Utilities can’t afford to wait to transform, the benefits significantly outweigh the risks

IT transformation will be critical to deliver the energy transition. Gary Miles, CEO of Gentrack, tells delegates at Future of Utilities that the world needs to learn lessons from Australia’s “energy as a service” model.

Transitioning to a low carbon world involves huge upstream and midstream investment in solar, wind turbines and grid infrastructure to cleanly and reliably deliver electrons to people and businesses. But, as Gary Miles, CEO of Gentrack, made clear in his keynote presentation at the recent Future of Utilities Energy Transition conference, the IT systems which underpin the workings of the modern retailers and gen-tailers must transform to adapt to the decentralisation and decarbonisation challenges ahead.

Get this right and there’s huge upside, both for the utility provider and the customer. “Amazing customer experience, digital first engagement, lower debt, more than 99.5% accurate billing and reduced cost to serve, with automation helping to deliver 30-40% lower cost-to-serve,” said Miles

Miles is a newcomer to the energy industry, having spent most of his career in the telecoms industry. “Telecoms had the largest impact on GDP in the world over the last 30 years, delivering information and education to billions of people,” said Miles. “It’s been an amazing vehicle of progress for the world.”

“The energy industry today is more dynamic than the telecoms space. The pace of change is accelerating and the existential need to modernize is more profound.”

By comparison, few people would consider utility providers to be hubs of innovation. Yet this would, said Miles, be a misconception. “From time-of-use tariffing to virtual power plants there is an innovation highway ahead of energy suppliers and the industry today is more dynamic than the telecoms space was,” he said. “The pace of change is accelerating, and the complexity is enormous, but so are the opportunities.”

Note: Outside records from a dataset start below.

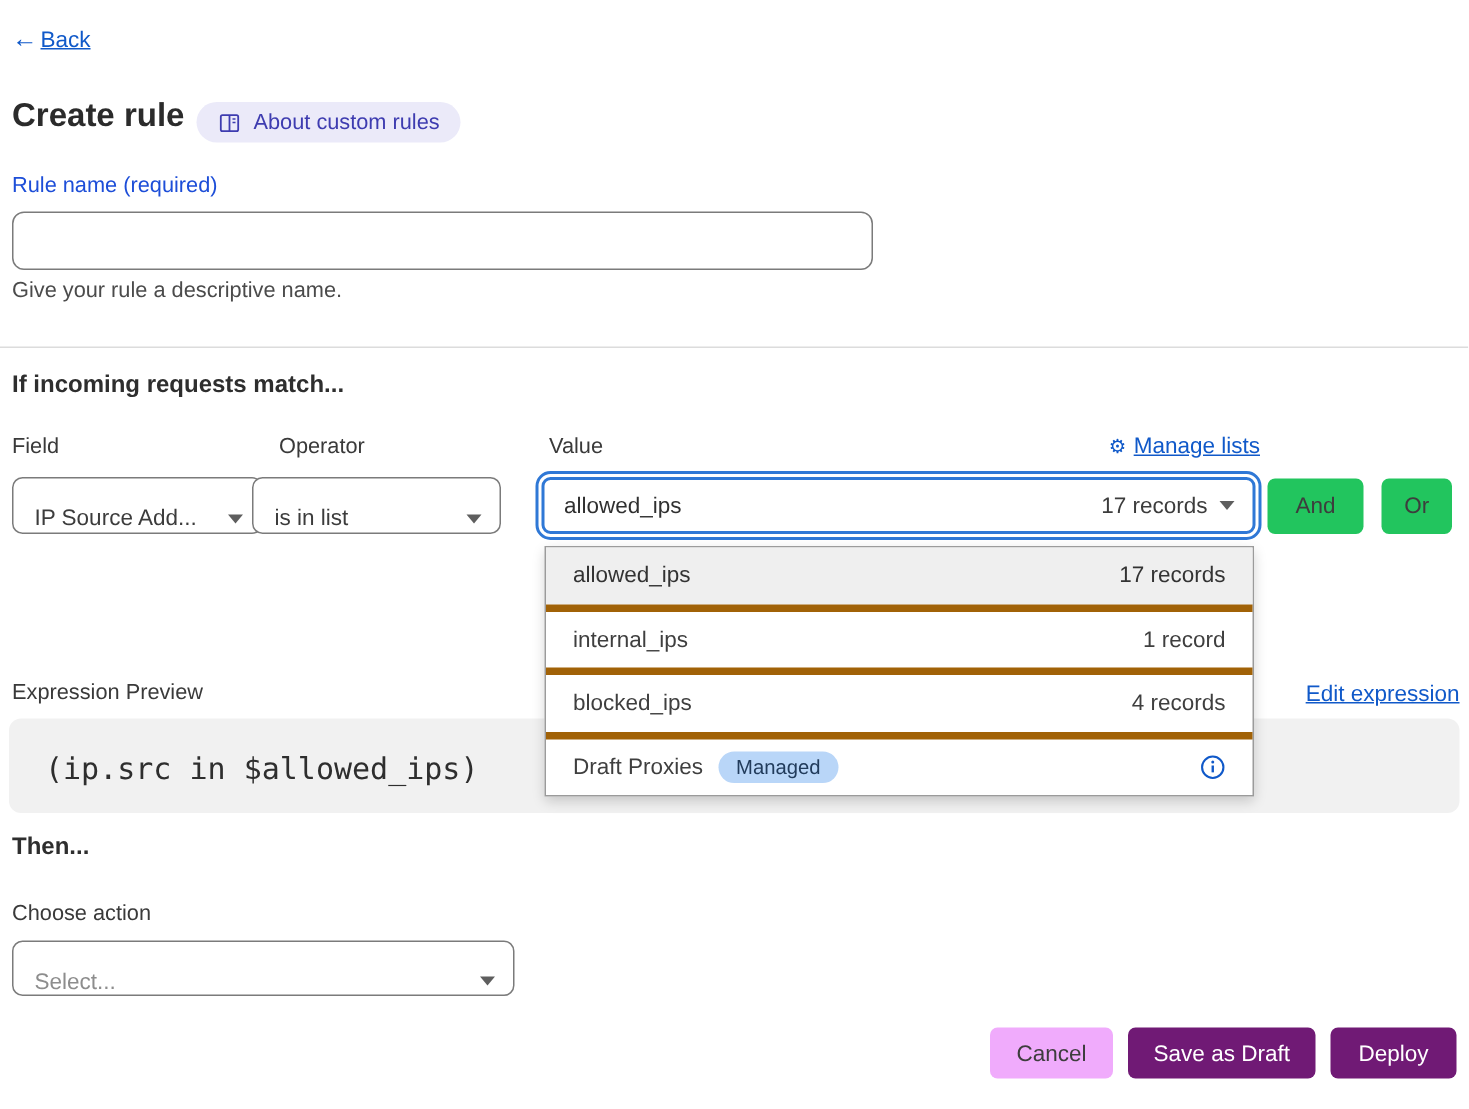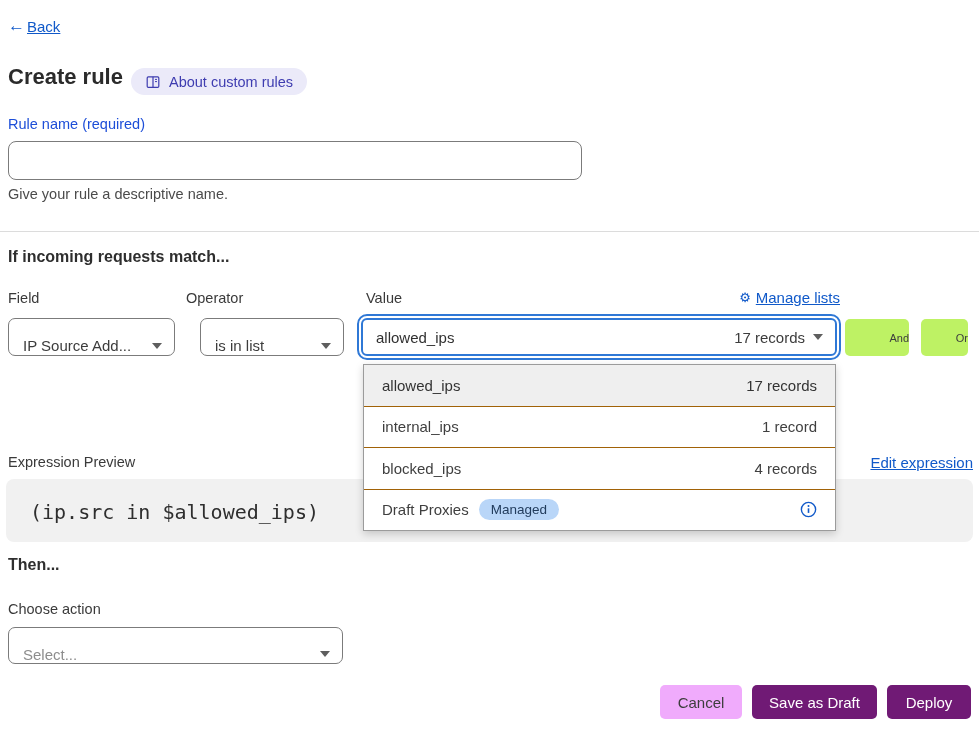--- a/index.html
+++ b/index.html
@@ -34,41 +34,41 @@
   .field-label { left:8px; }
   .operator-label { left:186px; }
   .value-label { left:366px; }
   .manage-lists { top:289px; right:139px; display:flex; align-items:center; gap:5px; }
   .gear { color:#1059c9; font-size:13px; text-decoration:none; }
 
   .select-box { top:318px; height:38px; border:1px solid #7b7b7b; border-radius:7px; background:#fff;
     display:flex; align-items:center; justify-content:space-between; padding:17px 12px 0 14px;
     font-size:15px; color:#3c3c3c; cursor:pointer; }
   .field-select { left:8px; width:167px; }
-  .operator-select { left:200px; width:144px;align-items:center; }
+  .operator-select { left:168px; width:166px;align-items:center; }
   .chev { width:0; height:0; border-left:5px solid transparent; border-right:5px solid transparent;
     border-top:6px solid #5e5e5e; flex:0 0 auto; margin-left:8px; }
 
   
   .value-combo { left:357px; top:314px; width:484px; height:46px; border:2px solid #2f78d6; border-radius:10px;
     background:#fff; padding:2px; cursor:pointer; }
   .value-combo-inner { width:100%; height:100%; border:2px solid #2f78d6; border-radius:6px;
     display:flex; align-items:center; justify-content:space-between; padding:0 12px 0 13px; font-size:15px; color:#303030; }
   .value-count { color:#3c3c3c; display:flex; align-items:center; }
 
-  .gray-btn { top:319px; height:37px; background:#bef264; border:none; border-radius:5px;
-    color:#3d3d3d; font-size:11px; font-family:"Liberation Sans", sans-serif; cursor:pointer;text-align:right; }
+  .gray-btn { top:319px; height:37px; background:#22c55e; border:none; border-radius:5px;
+    color:#3d3d3d; font-size:15px; font-family:"Liberation Sans", sans-serif; cursor:pointer; }
   .and-btn { left:845px; width:64px; }
   .or-btn { left:921px; width:47px; }
 
   
   .menu { left:363px; top:364px; width:473px; height:167px; background:#fff; border:1px solid #9b9b9b;
     box-shadow:0 3px 8px rgba(0,0,0,0.18); z-index:5; display:flex; flex-direction:column; }
   .menu-item { flex:1 1 0; display:flex; align-items:center; justify-content:space-between;
-    padding:0 18px; font-size:15px; color:#3f3f3f; cursor:pointer; border-top:1px solid #a16207; }
+    padding:0 18px; font-size:15px; color:#3f3f3f; cursor:pointer; border-top:5px solid #a16207; }
   .menu-item:first-child { border-top:none; background:#efefef; color:#333; }
   .menu-item-left { display:flex; align-items:center; gap:10px; }
   .managed-badge { background:#b9d6f8; color:#223c5c; border-radius:12px; padding:3px 12px; font-size:13.5px; }
   .info-svg { width:17px; height:17px; display:block; cursor:pointer; }
 
   
   .expr-label { left:8px; top:454px; font-size:14.5px; color:#3a3a3a; }
   .edit-link { top:454px; right:6px; }
   .expr-box { left:6px; top:479px; width:967px; height:63px; background:#f1f1f1; border-radius:8px; z-index:1; }
   .expr-code { left:30px; top:500px; font-family:"DejaVu Sans Mono", monospace; font-size:20px; color:#2e2e2e; z-index:1; }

To illustrate his point, Miles highlighted the success stories from Australia, which, having been hard hit by blackouts, is now powering ahead with renewable and decentralised energy. The Australian Energy Market Operator and Energy Networks predict that generation from decentralised sources will be up to around 45% by 2040 – indeed, the country is already the number one in the world for solar PV per capita. This isn’t just about being blessed with good weather – after all, the country is also rich in oil, gas and coal – but about policy and investment.

Energy decentralisation graph

Government policy has accelerated the uptake of solar and battery systems, which in turn is leading to innovations in customer propositions.

Energy as a service

“One of the more recent innovations we’re seeing, powered by technology, is leveraging flexible behind-the-meter load from Solar and EVs,” Miles says, highlighting the work of Gentrack client Energy Australia. They offer householders installations of solar PV and battery systems with zero up-front cost, and at the end of seven years they own the system. The solar option is highly popular, and the battery roll out is also growing fast; around 140,000 homes already have batteries, with the number installed expected to rise to 800,000 by 2025.

Most importantly, for the consumer this is a super simple and very affordable proposition.”

“Consumers pay a flat energy rate for seven years on an ‘energy as a service’ model,” Miles explained. “Energy Australia leverages their ability to aggregate this flexible load and bid it into the grid as a virtual power plant, so they can take advantage of wholesale revenue streams. Most importantly, for the consumer this is a super simple and very affordable proposition.”

“Your systems need to deliver a simple customer experience in the face of extreme complexity”

This is key, and it’s why the IT side is just as important as the panels and batteries. To work, the hugely complex, multi-faceted and vastly expensive energy transition must be presented to the end-user as simple, reliable and good value for money. “Your systems need to deliver a simple customer experience in the face of extreme complexity,” said Miles.

While telcos responded to the cyclical waves of innovation that would routinely hit every eight years or so by renewing and reinventing their IT infrastructure, Miles believes that the systems powering much of the energy industry are stagnant and act as a brake, rather than an accelerant, on progress.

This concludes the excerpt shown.